### [What you are asked to do]
In the entries that follow, the lines from the one with "[106,53,185,94] Salas -> [59,31,94,54] Sala" through the one with "[113,1609,537,1652] Tiempo de" are the ones to write out, exactly and with both ends included. Nothing else should appear.

### [Data provided]

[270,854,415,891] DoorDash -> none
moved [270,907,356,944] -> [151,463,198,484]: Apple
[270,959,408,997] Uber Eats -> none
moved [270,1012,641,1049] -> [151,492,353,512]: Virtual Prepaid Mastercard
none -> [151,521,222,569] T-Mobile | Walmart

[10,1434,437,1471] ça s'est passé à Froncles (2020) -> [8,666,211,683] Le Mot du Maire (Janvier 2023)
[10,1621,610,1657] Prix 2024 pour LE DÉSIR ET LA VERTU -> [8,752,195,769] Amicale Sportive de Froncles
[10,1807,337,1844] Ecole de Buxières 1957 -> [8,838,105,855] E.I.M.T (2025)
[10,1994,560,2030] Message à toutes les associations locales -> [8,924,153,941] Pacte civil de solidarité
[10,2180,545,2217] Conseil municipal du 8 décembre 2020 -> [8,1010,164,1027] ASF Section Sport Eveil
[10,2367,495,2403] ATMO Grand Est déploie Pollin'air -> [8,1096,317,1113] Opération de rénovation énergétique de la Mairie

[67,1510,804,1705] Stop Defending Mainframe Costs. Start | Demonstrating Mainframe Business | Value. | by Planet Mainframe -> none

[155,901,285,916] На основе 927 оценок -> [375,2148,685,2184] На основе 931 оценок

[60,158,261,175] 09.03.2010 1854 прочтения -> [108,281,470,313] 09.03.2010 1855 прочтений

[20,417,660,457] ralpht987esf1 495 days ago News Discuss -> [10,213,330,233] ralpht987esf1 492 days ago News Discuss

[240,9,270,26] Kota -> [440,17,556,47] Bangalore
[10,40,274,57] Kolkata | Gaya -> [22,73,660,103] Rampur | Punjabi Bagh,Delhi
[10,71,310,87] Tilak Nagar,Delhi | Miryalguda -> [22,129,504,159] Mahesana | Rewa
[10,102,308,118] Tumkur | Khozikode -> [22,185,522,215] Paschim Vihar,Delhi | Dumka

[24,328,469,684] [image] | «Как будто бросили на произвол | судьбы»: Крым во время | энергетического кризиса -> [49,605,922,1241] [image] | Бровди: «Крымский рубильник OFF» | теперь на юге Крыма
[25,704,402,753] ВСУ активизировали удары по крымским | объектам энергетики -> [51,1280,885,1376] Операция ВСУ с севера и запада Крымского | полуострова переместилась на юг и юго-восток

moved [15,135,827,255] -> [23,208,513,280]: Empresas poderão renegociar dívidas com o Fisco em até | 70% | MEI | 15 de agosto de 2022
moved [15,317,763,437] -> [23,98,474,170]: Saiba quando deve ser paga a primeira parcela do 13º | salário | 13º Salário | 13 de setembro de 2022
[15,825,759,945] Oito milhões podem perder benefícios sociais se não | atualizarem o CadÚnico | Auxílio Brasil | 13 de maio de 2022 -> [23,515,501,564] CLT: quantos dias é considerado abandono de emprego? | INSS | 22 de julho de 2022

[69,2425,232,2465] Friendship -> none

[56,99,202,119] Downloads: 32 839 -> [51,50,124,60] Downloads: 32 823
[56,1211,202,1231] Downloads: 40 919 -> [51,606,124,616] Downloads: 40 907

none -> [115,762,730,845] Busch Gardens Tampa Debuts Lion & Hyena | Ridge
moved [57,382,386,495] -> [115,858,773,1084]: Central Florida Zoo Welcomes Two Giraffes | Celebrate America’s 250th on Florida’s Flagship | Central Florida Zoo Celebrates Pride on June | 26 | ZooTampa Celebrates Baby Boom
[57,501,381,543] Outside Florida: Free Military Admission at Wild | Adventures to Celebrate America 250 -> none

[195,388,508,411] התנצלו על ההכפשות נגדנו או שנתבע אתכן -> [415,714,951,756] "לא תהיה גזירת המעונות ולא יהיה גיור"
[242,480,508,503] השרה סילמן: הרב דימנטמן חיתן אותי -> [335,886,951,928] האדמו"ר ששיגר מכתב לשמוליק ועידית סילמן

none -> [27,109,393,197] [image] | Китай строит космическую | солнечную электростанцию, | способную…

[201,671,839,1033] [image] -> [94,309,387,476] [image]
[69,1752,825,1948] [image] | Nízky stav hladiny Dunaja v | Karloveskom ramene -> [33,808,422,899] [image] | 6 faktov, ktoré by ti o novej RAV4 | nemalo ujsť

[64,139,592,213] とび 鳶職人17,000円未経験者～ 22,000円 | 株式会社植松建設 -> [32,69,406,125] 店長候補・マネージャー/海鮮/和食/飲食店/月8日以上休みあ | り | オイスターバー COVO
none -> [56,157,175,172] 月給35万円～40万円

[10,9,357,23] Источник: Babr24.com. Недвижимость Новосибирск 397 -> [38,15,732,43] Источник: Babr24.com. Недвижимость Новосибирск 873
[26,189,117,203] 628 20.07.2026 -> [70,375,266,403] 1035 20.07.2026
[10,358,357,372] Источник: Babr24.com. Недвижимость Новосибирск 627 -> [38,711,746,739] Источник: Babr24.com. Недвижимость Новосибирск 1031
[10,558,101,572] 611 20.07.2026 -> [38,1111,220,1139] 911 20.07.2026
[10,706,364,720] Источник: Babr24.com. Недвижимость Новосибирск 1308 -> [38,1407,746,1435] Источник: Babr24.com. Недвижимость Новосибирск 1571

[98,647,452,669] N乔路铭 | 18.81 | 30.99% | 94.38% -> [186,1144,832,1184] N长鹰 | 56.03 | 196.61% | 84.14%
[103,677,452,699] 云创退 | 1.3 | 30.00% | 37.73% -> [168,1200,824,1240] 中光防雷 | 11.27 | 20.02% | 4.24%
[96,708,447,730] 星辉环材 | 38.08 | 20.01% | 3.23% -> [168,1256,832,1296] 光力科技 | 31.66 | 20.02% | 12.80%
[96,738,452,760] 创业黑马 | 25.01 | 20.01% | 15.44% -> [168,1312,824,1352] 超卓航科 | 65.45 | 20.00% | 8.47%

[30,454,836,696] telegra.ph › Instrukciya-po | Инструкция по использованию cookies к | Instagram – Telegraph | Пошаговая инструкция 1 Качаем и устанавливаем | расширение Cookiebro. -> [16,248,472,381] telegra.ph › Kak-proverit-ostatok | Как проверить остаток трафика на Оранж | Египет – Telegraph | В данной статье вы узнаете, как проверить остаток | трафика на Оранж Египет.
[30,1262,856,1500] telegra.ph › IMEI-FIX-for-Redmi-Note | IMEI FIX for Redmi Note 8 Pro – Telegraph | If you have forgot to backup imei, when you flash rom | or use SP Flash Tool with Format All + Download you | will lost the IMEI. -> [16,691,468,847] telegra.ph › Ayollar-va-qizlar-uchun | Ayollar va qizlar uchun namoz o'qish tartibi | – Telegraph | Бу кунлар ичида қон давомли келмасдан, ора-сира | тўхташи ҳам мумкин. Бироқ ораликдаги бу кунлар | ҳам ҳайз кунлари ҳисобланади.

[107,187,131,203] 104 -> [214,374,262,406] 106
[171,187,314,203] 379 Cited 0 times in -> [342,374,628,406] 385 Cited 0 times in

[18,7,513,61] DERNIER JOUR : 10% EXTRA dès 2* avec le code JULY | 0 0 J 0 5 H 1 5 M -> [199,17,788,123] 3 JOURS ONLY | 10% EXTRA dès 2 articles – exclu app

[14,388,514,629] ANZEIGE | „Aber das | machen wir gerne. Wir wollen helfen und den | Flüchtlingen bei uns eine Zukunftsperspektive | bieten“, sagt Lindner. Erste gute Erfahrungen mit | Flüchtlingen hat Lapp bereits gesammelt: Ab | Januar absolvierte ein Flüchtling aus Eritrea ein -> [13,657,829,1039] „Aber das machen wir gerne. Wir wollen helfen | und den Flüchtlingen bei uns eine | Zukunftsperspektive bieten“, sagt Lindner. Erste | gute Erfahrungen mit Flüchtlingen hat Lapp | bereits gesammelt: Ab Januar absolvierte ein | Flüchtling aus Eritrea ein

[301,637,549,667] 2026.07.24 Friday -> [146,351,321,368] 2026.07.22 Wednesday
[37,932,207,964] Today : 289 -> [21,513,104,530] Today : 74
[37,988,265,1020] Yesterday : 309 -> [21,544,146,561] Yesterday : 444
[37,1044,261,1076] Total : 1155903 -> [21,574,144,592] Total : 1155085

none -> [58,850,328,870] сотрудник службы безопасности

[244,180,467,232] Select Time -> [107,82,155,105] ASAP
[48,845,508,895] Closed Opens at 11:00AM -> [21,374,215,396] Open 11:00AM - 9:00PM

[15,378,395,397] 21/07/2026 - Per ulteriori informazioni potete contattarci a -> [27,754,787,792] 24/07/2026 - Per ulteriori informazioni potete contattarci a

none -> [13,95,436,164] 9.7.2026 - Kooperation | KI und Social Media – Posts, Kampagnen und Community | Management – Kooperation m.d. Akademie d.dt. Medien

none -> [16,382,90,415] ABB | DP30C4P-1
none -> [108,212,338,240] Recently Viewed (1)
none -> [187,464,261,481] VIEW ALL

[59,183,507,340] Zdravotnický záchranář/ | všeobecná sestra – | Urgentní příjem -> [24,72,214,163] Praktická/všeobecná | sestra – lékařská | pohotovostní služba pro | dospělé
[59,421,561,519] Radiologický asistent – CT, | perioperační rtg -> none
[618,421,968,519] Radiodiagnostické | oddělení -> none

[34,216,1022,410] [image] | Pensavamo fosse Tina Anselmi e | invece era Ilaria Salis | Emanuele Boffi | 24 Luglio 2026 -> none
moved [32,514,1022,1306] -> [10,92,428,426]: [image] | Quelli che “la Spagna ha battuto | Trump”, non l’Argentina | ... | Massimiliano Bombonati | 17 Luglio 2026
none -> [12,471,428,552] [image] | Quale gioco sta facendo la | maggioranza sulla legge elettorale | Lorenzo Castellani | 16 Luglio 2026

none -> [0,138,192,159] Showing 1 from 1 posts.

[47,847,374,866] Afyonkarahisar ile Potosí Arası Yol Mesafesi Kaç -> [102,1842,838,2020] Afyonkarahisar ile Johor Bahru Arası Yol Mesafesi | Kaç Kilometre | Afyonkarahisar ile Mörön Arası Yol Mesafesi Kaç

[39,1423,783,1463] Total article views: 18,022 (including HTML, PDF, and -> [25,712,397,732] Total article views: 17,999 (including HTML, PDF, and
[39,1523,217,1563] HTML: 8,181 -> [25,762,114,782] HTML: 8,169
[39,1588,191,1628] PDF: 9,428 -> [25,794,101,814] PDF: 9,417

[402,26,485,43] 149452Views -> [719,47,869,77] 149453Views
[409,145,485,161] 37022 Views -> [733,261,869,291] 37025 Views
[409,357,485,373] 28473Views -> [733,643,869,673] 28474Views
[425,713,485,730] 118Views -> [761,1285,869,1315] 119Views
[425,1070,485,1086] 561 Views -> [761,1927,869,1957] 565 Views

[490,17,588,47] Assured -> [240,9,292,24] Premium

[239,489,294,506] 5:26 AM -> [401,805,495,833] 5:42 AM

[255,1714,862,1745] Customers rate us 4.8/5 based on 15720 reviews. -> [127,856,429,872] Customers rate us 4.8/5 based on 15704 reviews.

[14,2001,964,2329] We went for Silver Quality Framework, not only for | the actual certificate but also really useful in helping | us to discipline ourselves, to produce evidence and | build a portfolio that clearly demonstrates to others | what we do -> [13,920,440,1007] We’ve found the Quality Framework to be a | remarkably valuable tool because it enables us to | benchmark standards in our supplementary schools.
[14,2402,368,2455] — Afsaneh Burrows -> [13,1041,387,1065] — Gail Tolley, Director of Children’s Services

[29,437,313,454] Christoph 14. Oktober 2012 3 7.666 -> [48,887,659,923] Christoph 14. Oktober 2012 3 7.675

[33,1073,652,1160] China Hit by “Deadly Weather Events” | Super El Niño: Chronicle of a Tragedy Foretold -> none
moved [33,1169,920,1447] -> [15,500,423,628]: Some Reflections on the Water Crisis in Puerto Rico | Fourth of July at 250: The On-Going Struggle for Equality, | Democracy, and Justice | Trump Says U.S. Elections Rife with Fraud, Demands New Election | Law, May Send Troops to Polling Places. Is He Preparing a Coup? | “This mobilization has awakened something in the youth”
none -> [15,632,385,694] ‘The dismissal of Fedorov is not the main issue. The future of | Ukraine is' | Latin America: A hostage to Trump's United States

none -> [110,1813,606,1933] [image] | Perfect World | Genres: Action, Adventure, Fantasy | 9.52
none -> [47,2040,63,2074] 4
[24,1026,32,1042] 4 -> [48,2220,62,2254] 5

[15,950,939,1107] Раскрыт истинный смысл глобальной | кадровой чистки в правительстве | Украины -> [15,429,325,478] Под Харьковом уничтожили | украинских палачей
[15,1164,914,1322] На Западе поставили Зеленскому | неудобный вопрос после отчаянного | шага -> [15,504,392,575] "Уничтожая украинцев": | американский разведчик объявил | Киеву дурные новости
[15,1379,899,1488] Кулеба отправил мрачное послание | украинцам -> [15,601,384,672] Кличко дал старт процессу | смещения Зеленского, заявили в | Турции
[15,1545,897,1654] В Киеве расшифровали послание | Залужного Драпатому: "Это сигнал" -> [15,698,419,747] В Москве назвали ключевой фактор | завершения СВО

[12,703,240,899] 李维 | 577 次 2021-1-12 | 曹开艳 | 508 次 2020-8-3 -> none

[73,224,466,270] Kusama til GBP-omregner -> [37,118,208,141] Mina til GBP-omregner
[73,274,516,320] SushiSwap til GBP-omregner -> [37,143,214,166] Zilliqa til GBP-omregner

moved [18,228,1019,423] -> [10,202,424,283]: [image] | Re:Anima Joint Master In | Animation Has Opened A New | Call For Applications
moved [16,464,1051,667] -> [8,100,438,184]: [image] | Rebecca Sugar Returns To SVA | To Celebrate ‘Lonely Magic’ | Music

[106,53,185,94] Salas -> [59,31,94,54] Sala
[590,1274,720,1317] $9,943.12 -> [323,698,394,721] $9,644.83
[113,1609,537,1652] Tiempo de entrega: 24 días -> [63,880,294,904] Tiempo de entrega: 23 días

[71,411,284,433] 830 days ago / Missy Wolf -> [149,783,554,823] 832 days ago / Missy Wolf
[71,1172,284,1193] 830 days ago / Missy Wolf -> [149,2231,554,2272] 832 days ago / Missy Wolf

### [Your response]
[106,53,185,94] Salas -> [59,31,94,54] Sala
[590,1274,720,1317] $9,943.12 -> [323,698,394,721] $9,644.83
[113,1609,537,1652] Tiempo de entrega: 24 días -> [63,880,294,904] Tiempo de entrega: 23 días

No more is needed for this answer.